Tuesday, August 9, 2011

Out of Sample Strategy Performance Update

A little while ago, we published a blog post on a trading signal we've developed internally based on media analytic data. In May, we launched a live version of the components of that signal, as a feature of the Recorded Future API. Our customers can pull this data directly from the API at 3:30pm, giving them time to trade before the equity markets close at 4.

Taking the same strategy we presented earlier, and using the live data as it was available to our customers at 3:30, we have rolled our backtest forward, and looked at the performance of this strategy over the last few tumultuous months. Between May 13, and August 5, this strategy returned 10.4%, while the market lost 9.9% of its value. These returns have been fairly consistent, and turnover has been similar to what we saw in our original backtests. The results are plotted above.

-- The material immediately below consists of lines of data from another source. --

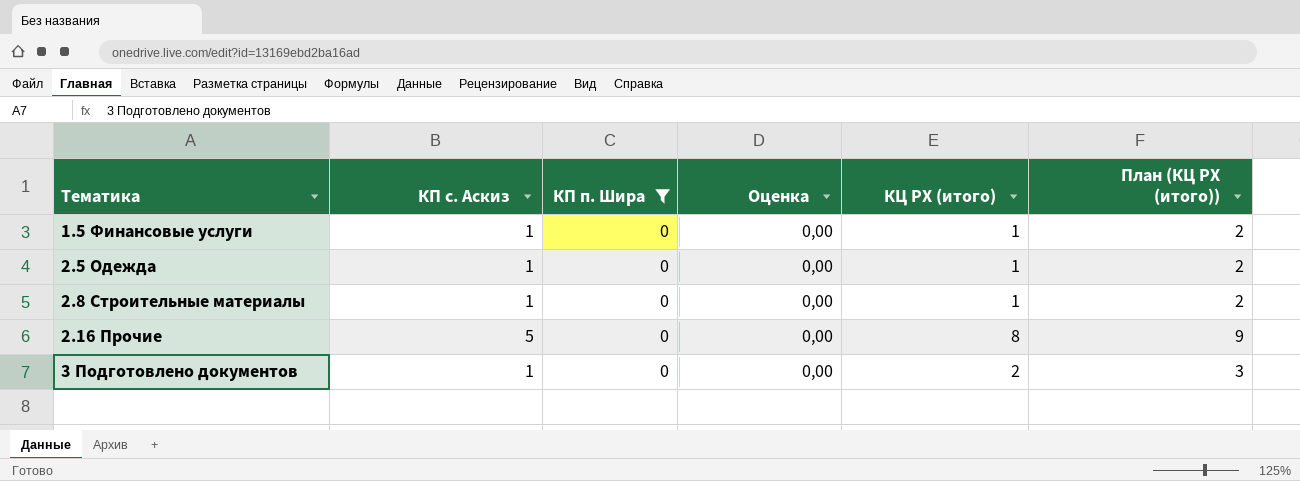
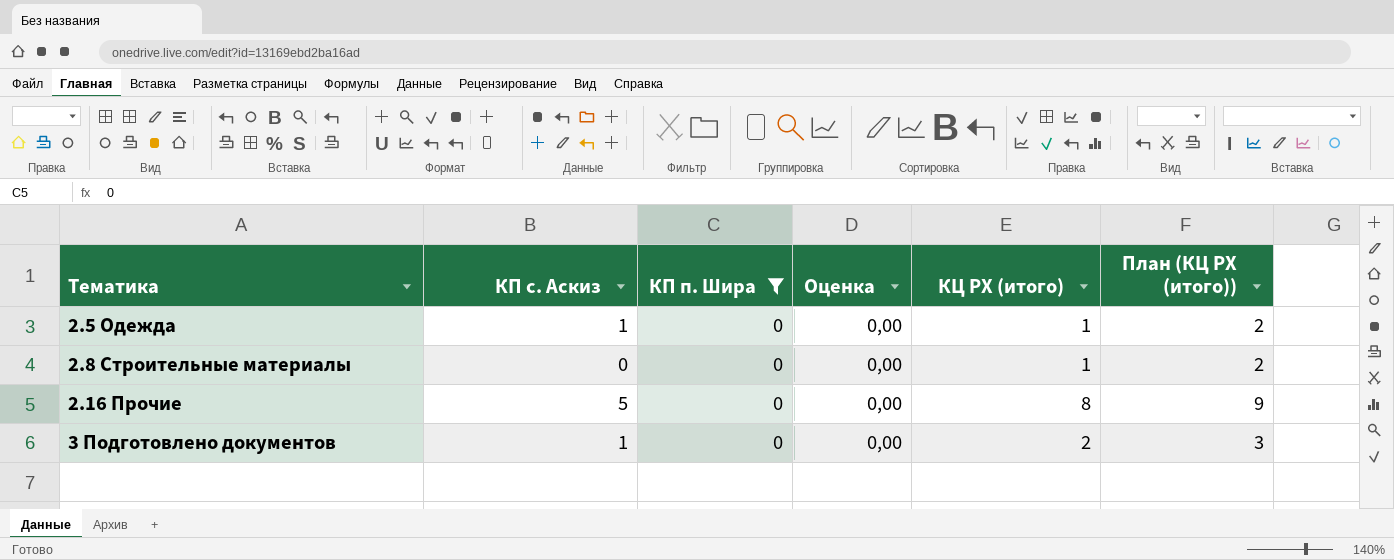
row 1.5 Финансовые услуги: 1 | 0 | 0,00 | 1 | 2 -> none
2.8 Строительные материалы | КП с. Аскиз: 1 -> 0

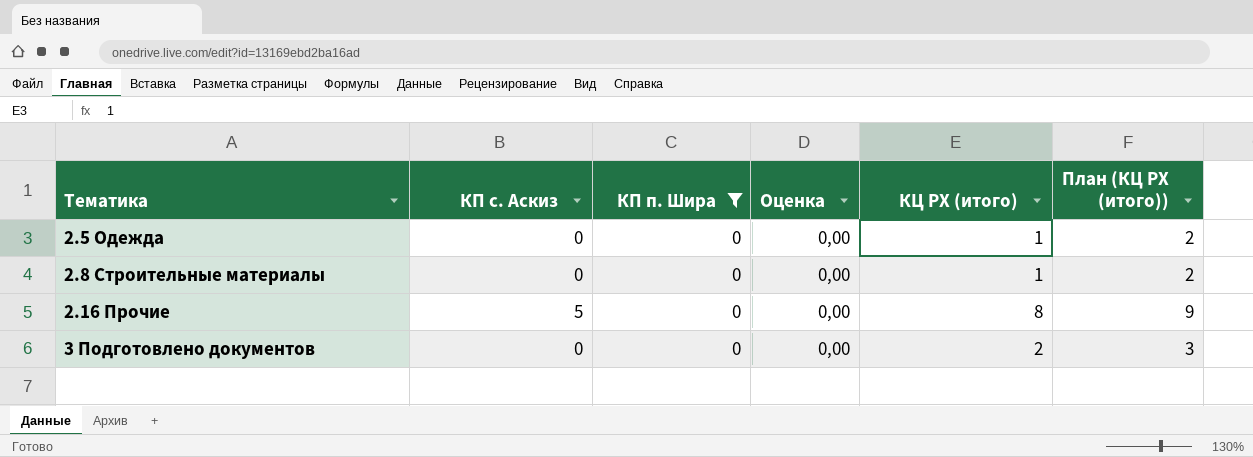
2.5 Одежда | КП с. Аскиз: 1 -> 0
3 Подготовлено документов | КП с. Аскиз: 1 -> 0

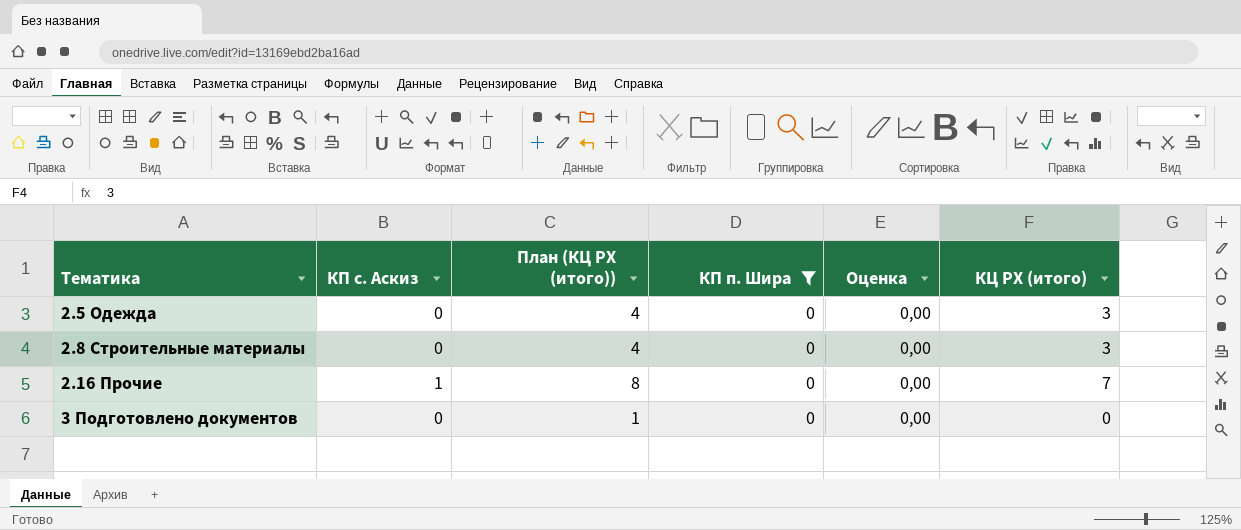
column План (КЦ РХ (итого)) | position: 6 -> 3
2.5 Одежда | План (КЦ РХ (итого)): 2 -> 4
2.5 Одежда | КЦ РХ (итого): 1 -> 3
2.8 Строительные материалы | План (КЦ РХ (итого)): 2 -> 4
2.8 Строительные материалы | КЦ РХ (итого): 1 -> 3
2.16 Прочие | КП с. Аскиз: 5 -> 1
2.16 Прочие | План (КЦ РХ (итого)): 9 -> 8
2.16 Прочие | КЦ РХ (итого): 8 -> 7
3 Подготовлено документов | План (КЦ РХ (итого)): 3 -> 1
3 Подготовлено документов | КЦ РХ (итого): 2 -> 0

Of course, this is a short time window - encompassing just 59 trading sessions, and we haven't taken into account trading costs in this analysis. Still, we find these results encouraging and will continue to look for other sources of long-term signal in our studies going forward.

If you'd like to learn more about the Recorded Future media analytics API, contact our team.

Friday, March 4, 2011

Factor Modeling Media Analytic Data

At Recorded Future, we’re scouring the web for predictive signals in online content. Previously, we’ve covered our efforts at complex event modeling, and liquidity modeling using news flow information. Publicly, we’ve also touched briefly on some of our returns modeling - we’ve seen instances of particular blogs that seem to have superior predictive power in terms of their ability to write about stocks that will outperform.

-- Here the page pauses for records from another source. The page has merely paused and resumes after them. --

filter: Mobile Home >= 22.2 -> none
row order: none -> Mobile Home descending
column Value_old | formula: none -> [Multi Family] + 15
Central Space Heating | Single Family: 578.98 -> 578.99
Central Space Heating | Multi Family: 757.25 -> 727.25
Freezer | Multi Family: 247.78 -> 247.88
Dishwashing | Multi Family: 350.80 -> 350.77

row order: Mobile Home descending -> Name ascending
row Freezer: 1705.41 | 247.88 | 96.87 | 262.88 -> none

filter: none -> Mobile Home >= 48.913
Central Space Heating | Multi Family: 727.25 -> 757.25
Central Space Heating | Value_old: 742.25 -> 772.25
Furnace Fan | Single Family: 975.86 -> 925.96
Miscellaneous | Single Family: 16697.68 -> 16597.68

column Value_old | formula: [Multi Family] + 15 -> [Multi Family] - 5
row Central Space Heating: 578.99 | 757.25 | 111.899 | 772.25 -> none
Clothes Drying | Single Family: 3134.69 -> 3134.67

Recently, we’ve expanded this approach to build a whole-market factor model that uses media analytic data to predict excess returns. Using aggregate data for the S&P 500, which is available to our API customers, we’ve built a number of factors that are derived from online sentiment and momentum of S&P 500 constituents that show statistically robust predictive signals of market-relative returns over a 1-day to 1-week investment horizon in a time-series cross-sectional modeling environment.

Factor Examination
Let’s take a look at one such factor, which is based on sentiment and momentum. If we take this factor, and break it into deciles by day and then construct portfolios for each decile, we see the following cumulative continuous returns in these portfolios. We’ve included dividend-adjusted returns to the SPDR S&P 500 ETF (SPY) as a benchmark in bright orange.

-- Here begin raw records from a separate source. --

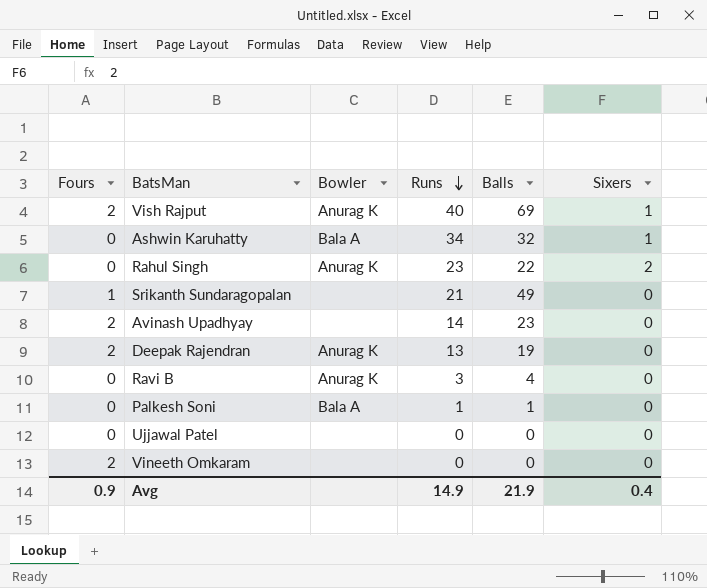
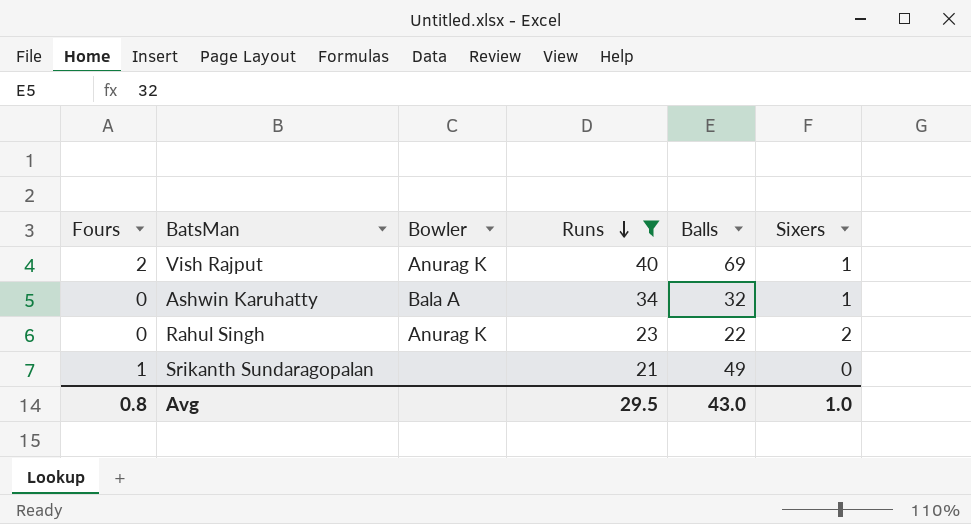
filter: none -> Runs >= 21
Avg | Fours: 0.9 -> 0.8
Avg | Runs: 14.9 -> 29.5
Avg | Balls: 21.9 -> 43.0
Avg | Sixers: 0.4 -> 1.0

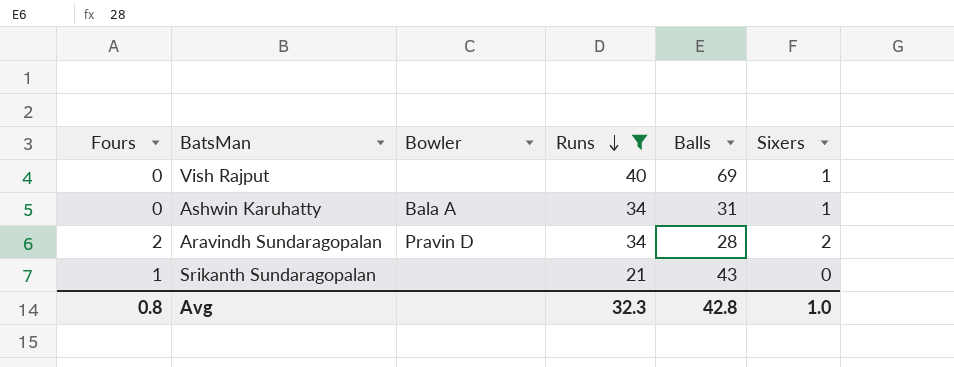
row Rahul Singh: 0 | Anurag K | 23 | 22 | 2 -> none
Vish Rajput | Fours: 2 -> 0
Vish Rajput | Bowler: Anurag K -> none
Ashwin Karuhatty | Balls: 32 -> 31
row Aravindh Sundaragopalan: none -> 2 | Pravin D | 34 | 28 | 2
Srikanth Sundaragopalan | Balls: 49 -> 43
Avg | Runs: 29.5 -> 32.3
Avg | Balls: 43.0 -> 42.8

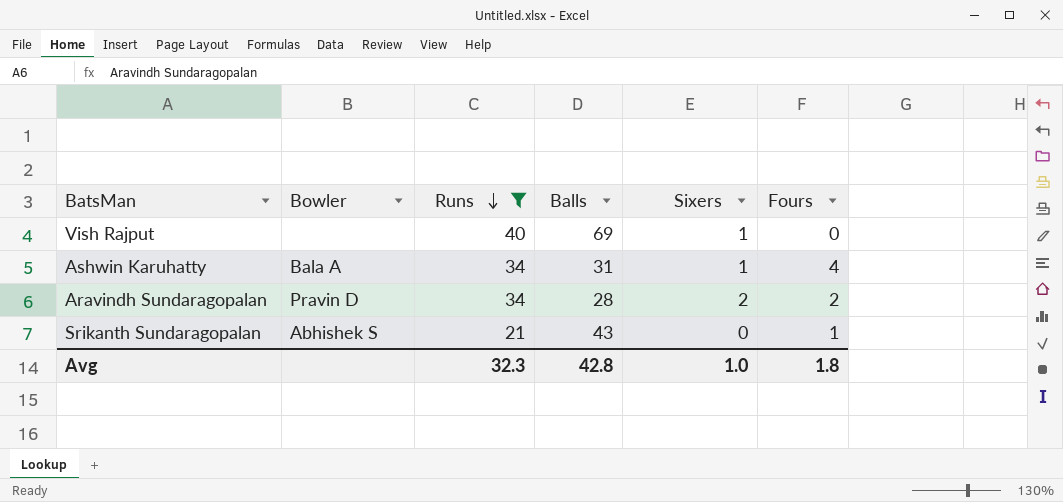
column Fours | position: 1 -> 6
Ashwin Karuhatty | Fours: 0 -> 4
Srikanth Sundaragopalan | Bowler: none -> Abhishek S
Avg | Fours: 0.8 -> 1.8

You can see quite clearly that over the last two years, our top decile (in orange) has outperformed all other deciles in a fairly consistent manner. Meanwhile, the bottom three deciles (the three darkest shades of blue) have underperformed all other deciles, as well as the market. One thing to note is that this relationship is not strictly linear. For instance, our 2nd, 3rd, and 4th place deciles actually fall near the middle of the returns distribution, which may have something to do with the construction of this particular factor.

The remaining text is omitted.